Falando da cooperação racial, e  recordando a acção missionária destinada a propagar a fé católica, fica-se a saber que a população portuguesa absorve outras massas humanas: “Um português difícil e raramente se deixa absorver. E posto em contacto com um núcleo, às vezes bem pequeno, de população portuguesa, qualquer elemento estranho, de raça branca ou de cor, de um grande ou de um pequeno país, será por ele absorvido, as mais das vezes na primeira geração. Os exemplos do Brasil e Cabo Verde vêm à cabeça. Após a exaltação da administração e economias civilizadoras, o autor diz que sobre a Guiné, de ocupação muito recente, ainda não se podem tirar conclusões. O que estava comprovado é que a administração colonial portuguesa não se destinava à exploração das colónias para enriquecimento exclusivo e unilateral da metrópole. E são apresentados dados sobre a Guiné: em ligação com a metrópole através de carreiras da Companhia Colonial de Navegação; os cargueiros da Sociedade Geral de Comércio, Indústria e Transportes Lda. também ligavam Lisboa com Bissau e Bolama. O mais surpreendente vem depois, a propósito das estradas: “Segundo os dados oficiais, em 1937, havia já na Guiné uma rede de estradas com um desenvolvimento de 3.341 quilómetros”. Quanto a indústrias, a Guiné tinha uma fábrica de tijolos e três fábricas de descasque de arroz, sendo ainda de referir uma fábrica de extracção de óleo de palma no arquipélago dos Bijagós. Ao tempo, a Guiné tinha 5 missões religiosas, todas católicas: Missão Central de Santo António de Bula (Bissau), compreendo dois internatos (um masculino outro feminino); Missão Central de Bolama; Missão Sucursal de N.ª S.ª da Natividade de Cacheu; Missão Sucursal de N.ª S.ª da Candelária de Bissau; Missão de N.ª S.ª da Graça de Geba”.

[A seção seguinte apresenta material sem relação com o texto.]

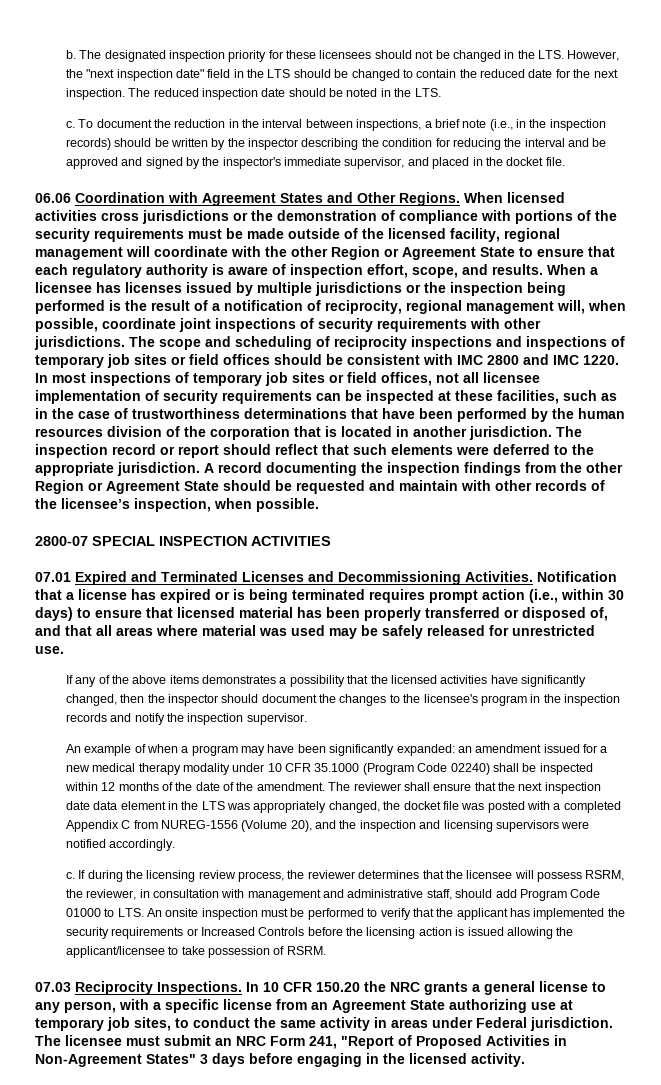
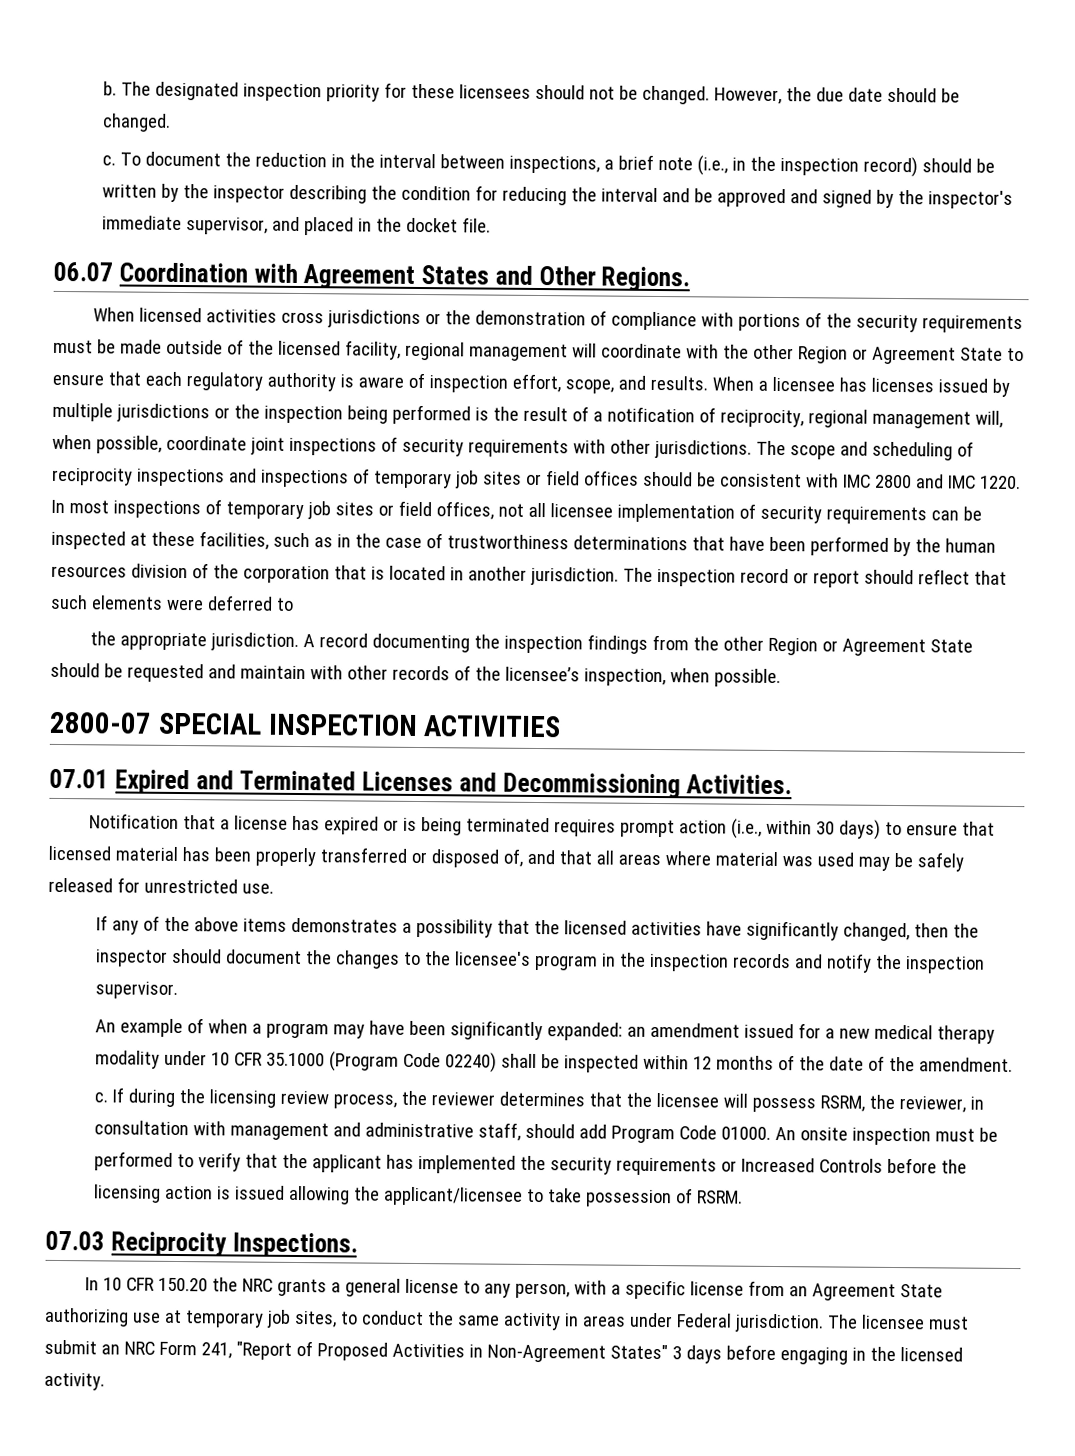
- The designated inspection priority for these licensees should not be changed in the LTS. However, the "next inspection date" field in the LTS should be changed to contain the reduced date for the next inspection. The reduced inspection date should be noted in the LTS.
+ The designated inspection priority for these licensees should not be changed. However, the due date should be changed.
- To document the reduction in the interval between inspections, a brief note (i.e., in the inspection records) should be written by the inspector describing the condition for reducing the interval and be approved and signed by the inspector's immediate supervisor, and placed in the docket file.
+ To document the reduction in the interval between inspections, a brief note (i.e., in the inspection record) should be written by the inspector describing the condition for reducing the interval and be approved and signed by the inspector's immediate supervisor, and placed in the docket file.
- 06.06 Coordination with Agreement States and Other Regions. When licensed activities cross jurisdictions or the demonstration of compliance with portions of the security requirements must be made outside of the licensed facility, regional management will coordinate with the other Region or Agreement State to ensure that each regulatory authority is aware of inspection effort, scope, and results.
+ 06.07 Coordination with Agreement States and Other Regions.
+ When licensed activities cross jurisdictions or the demonstration of compliance with portions of the security requirements must be made outside of the licensed facility, regional management will coordinate with the other Region or Agreement State to ensure that each regulatory authority is aware of inspection effort, scope, and results.
- The inspection record or report should reflect that such elements were deferred to the appropriate jurisdiction.
+ The inspection record or report should reflect that such elements were deferred to
+ the appropriate jurisdiction.
- 07.01 Expired and Terminated Licenses and Decommissioning Activities. Notification that a license has expired or is being terminated requires prompt action (i.e., within 30 days) to ensure that licensed material has been properly transferred or disposed of, and that all areas where material was used may be safely released for unrestricted use.
+ 07.01 Expired and Terminated Licenses and Decommissioning Activities.
+ Notification that a license has expired or is being terminated requires prompt action (i.e., within 30 days) to ensure that licensed material has been properly transferred or disposed of, and that all areas where material was used may be safely released for unrestricted use.
- The reviewer shall ensure that the next inspection date data element in the LTS was appropriately changed, the docket file was posted with a completed Appendix C from NUREG-1556 (Volume 20), and the inspection and licensing supervisors were notified accordingly.
- If during the licensing review process, the reviewer determines that the licensee will possess RSRM, the reviewer, in consultation with management and administrative staff, should add Program Code 01000 to LTS. An onsite inspection must be performed to verify that the applicant has implemented the security requirements or Increased Controls before the licensing action is issued allowing the applicant/licensee to take possession of RSRM.
+ If during the licensing review process, the reviewer determines that the licensee will possess RSRM, the reviewer, in consultation with management and administrative staff, should add Program Code 01000. An onsite inspection must be performed to verify that the applicant has implemented the security requirements or Increased Controls before the licensing action is issued allowing the applicant/licensee to take possession of RSRM.
- 07.03 Reciprocity Inspections. In 10 CFR 150.20 the NRC grants a general license to any person, with a specific license from an Agreement State authorizing use at temporary job sites, to conduct the same activity in areas under Federal jurisdiction.
+ 07.03 Reciprocity Inspections.
+ In 10 CFR 150.20 the NRC grants a general license to any person, with a specific license from an Agreement State authorizing use at temporary job sites, to conduct the same activity in areas under Federal jurisdiction.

E o livro termina assim: “O Império Colonial Português, com raízes no passado e na epopeia de conquista e ocupação, é já hoje, pela obra do Estado Novo, efectivamente um Império”.

Tratava-se de uma propaganda de engrandecimento do regime, isto quando está inequivocamente demonstrado que o mesmo regime não teve dinheiro para engrandecer o Império, modernizando-o, até ao fim da II Guerra Mundial. E quando começou a modernizá-lo, o regime não teve entendimento para os “ventos da história”. Daí a profunda reflexão que esta obra do Secretariado da Propaganda Nacional pode oferecer aos estudiosos, aos curiosos e àqueles que combateram na Guiné, em particular.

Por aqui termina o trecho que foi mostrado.